Даже самого Линкольна озадачивало, что он так упорно стремится найти третий путь – некую стратегию, где-то между сердитым противостоянием и кроткой покорностью. Мать уже отмечала, что выбор у него всего один. Почему же он не бросит искать этот третий путь, которого, уверяла его она – а уж кому знать, как не ей, – попросту не существует. Даже теперь, в шестьдесят шесть, он все еще пытался найти квадратуру круга Вавы, примирить то, что примириться не могло, ведь два его очень разных родителя хотели от своего сына очень разного. И когда он радовал одного, то неизбежно огорчал другого. После смерти матери Линкольн думал, что и борьбе на этом настанет конец, но нет. Похоронить-то ее похоронили, но она все равно то и дело вставала из гроба, чтобы защитить свое дело – особенно здесь, на острове, в месте, которое больше всего любила. Не в этом ли и состояло всегда ее тихое неповиновение? Необходимо ли ей было, чтоб он понимал: пусть даже отец его – стихия, он и ее сын тоже? Отказываясь отдать дом в Чилмарке, она провозглашала – так, что ее муж не мог этого не принять, – что в ней есть нечто такое, над чем он властвовать не сможет никогда. Ясно, что для нее чилмаркский дом не просто дерево, стекло и дранка. Он символизировал то время, когда ее родители были живы, а сама она была счастлива в том надежном мире, созданный ими задолго до появления В. А. Мозера. Понимал ли все это его отец? – задавался вопросом Линкольн.

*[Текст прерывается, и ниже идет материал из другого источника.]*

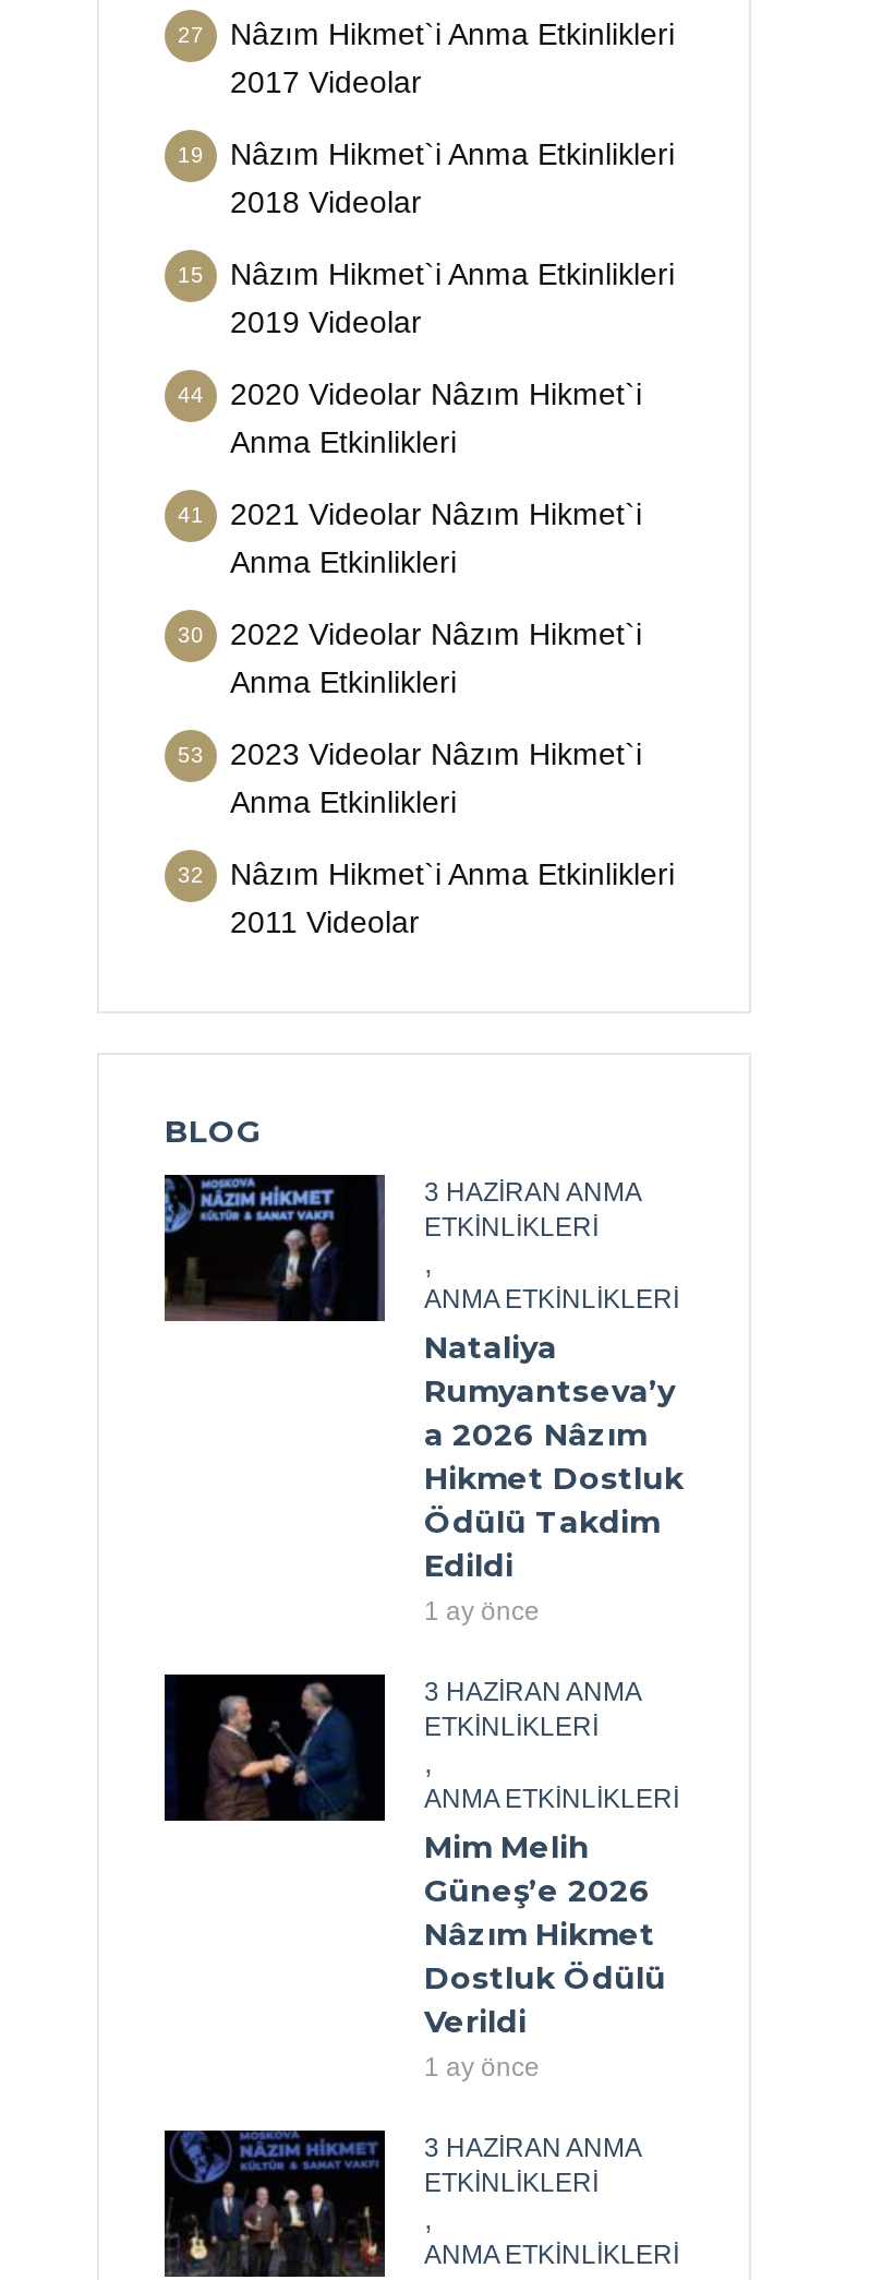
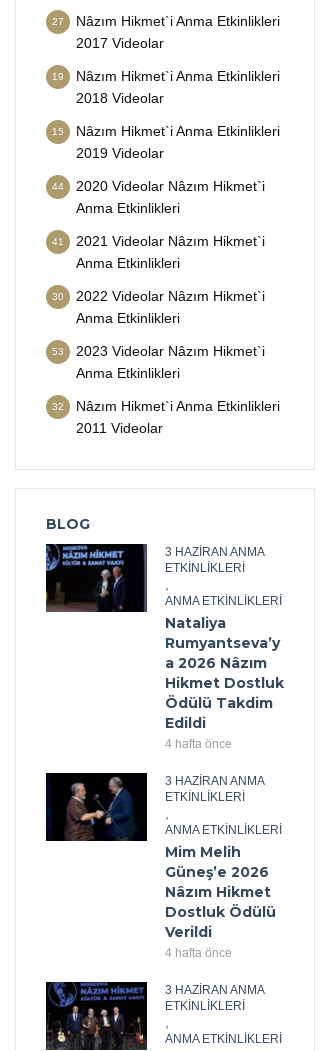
[424,1596,540,1627] 1 ay önce -> [165,738,232,752] 4 hafta önce
[424,2052,540,2083] 1 ay önce -> [165,946,232,960] 4 hafta önce

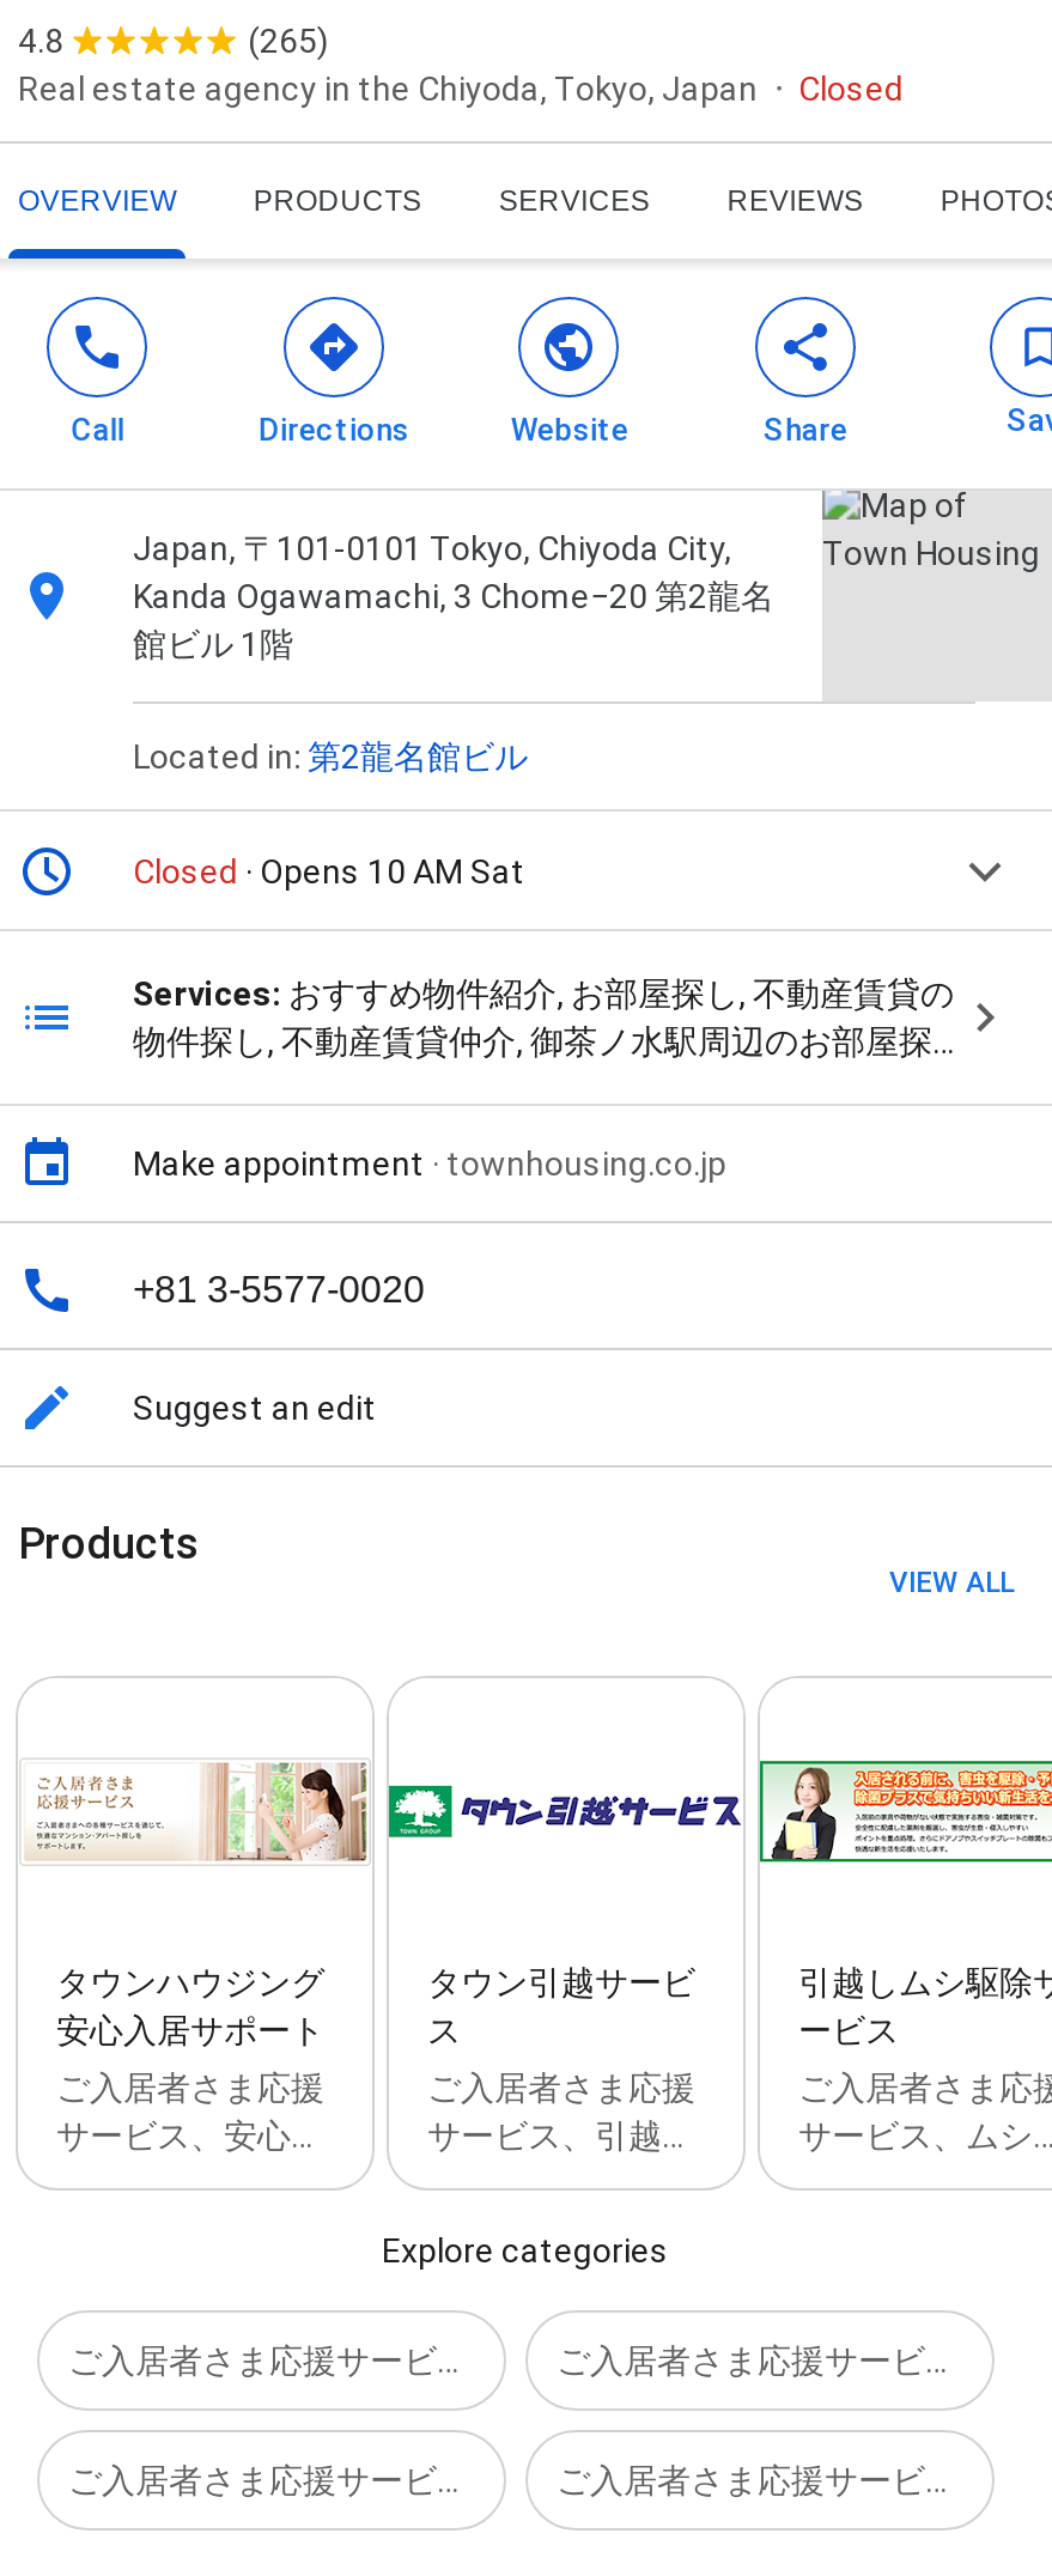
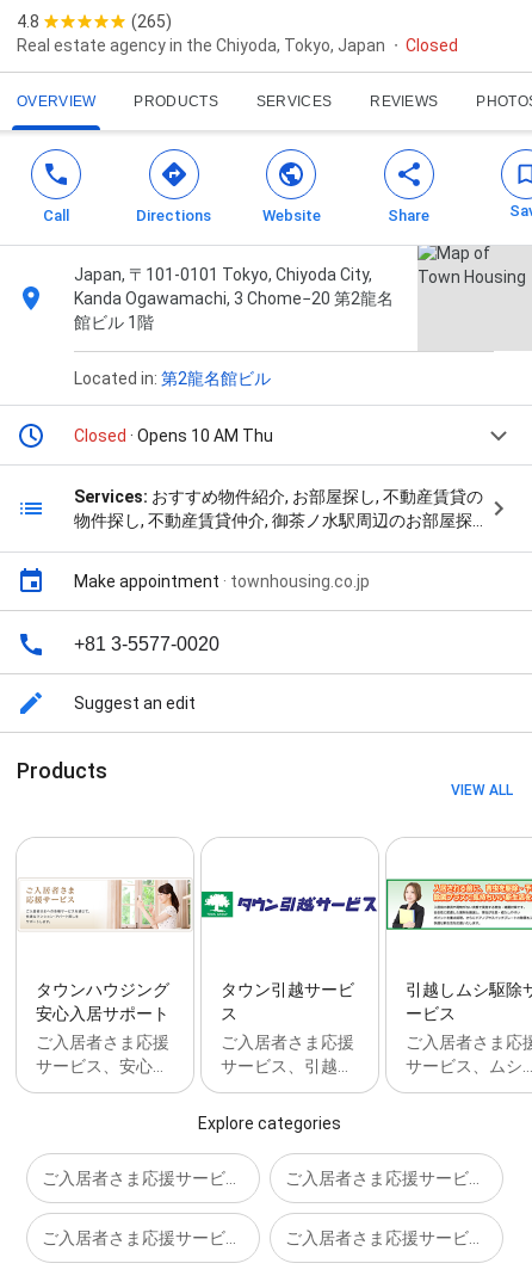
[133,853,525,891] Closed · Opens 10 AM Sat -> [74,426,273,445] Closed · Opens 10 AM Thu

Как продажа дома не может быть предательством? Не признается ли тем самым посмертное поражение за матерью, а за генами Мозера – еще одна победа, куда более значимая от того, что одержал ее их сын, а не он сам? Больше всего Линкольна печалила совсем не эфемерная возможность того, что мать с самого начала знала, как все сложится. Разве не так и сама она говорила? “Можно поступать по его указке – или жалеть, что так не поступаешь”.